*ASSIGNMENT*
Copy out once more, exactly, the line with "Smiley Face Plastic" and all the lines after it, up to the last line of the data.

Entries taken from a collection

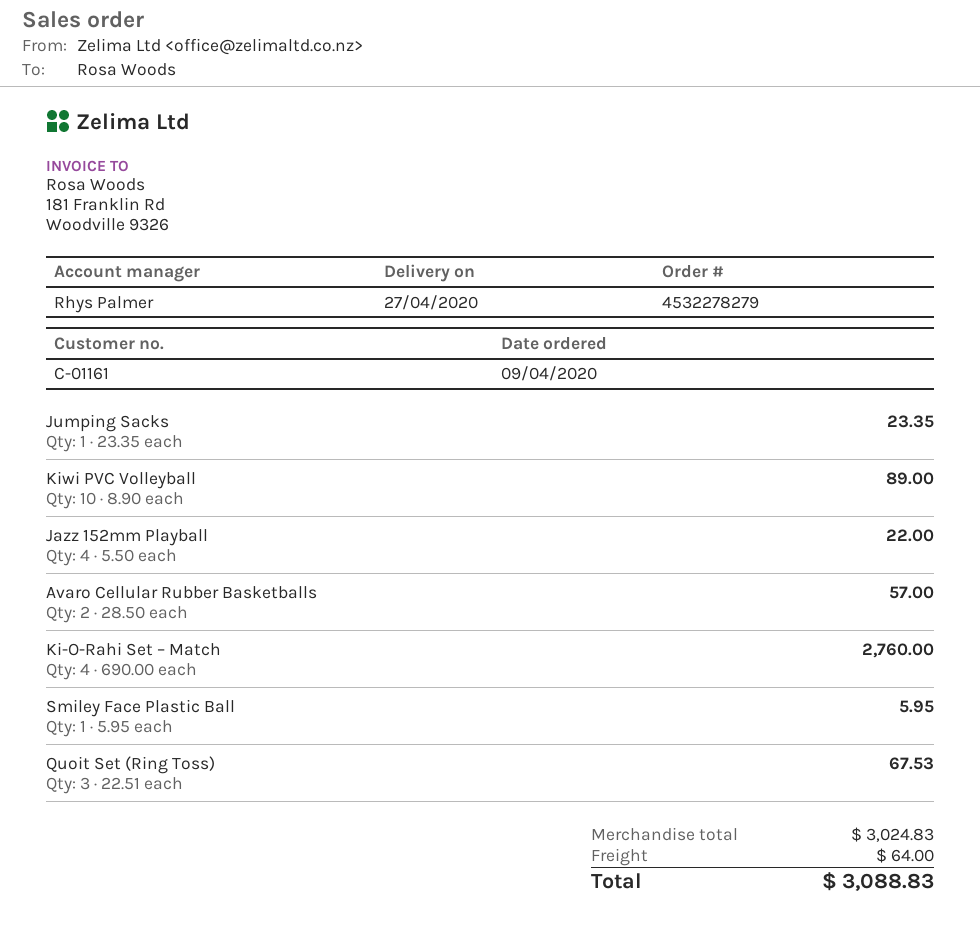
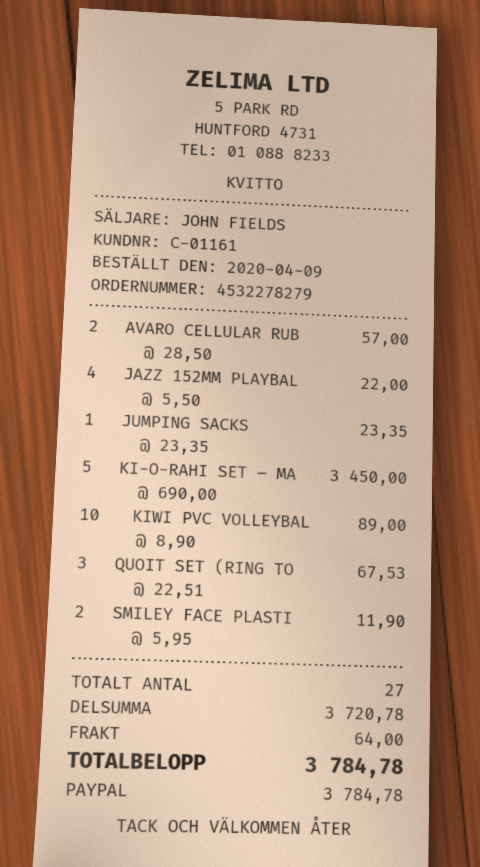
sales rep: Rhys Palmer -> JOHN FIELDS
Ki-O-Rahi Set – Match: 4 x 690.00 = 2760.00 -> 5 x 690.00 = 3450.00
Smiley Face Plastic Ball: 1 x 5.95 = 5.95 -> 2 x 5.95 = 11.90
subtotal: 3024.83 -> 3720.78
total: 3088.83 -> 3784.78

*RESULT OF THE TASK*
Smiley Face Plastic Ball: 1 x 5.95 = 5.95 -> 2 x 5.95 = 11.90
subtotal: 3024.83 -> 3720.78
total: 3088.83 -> 3784.78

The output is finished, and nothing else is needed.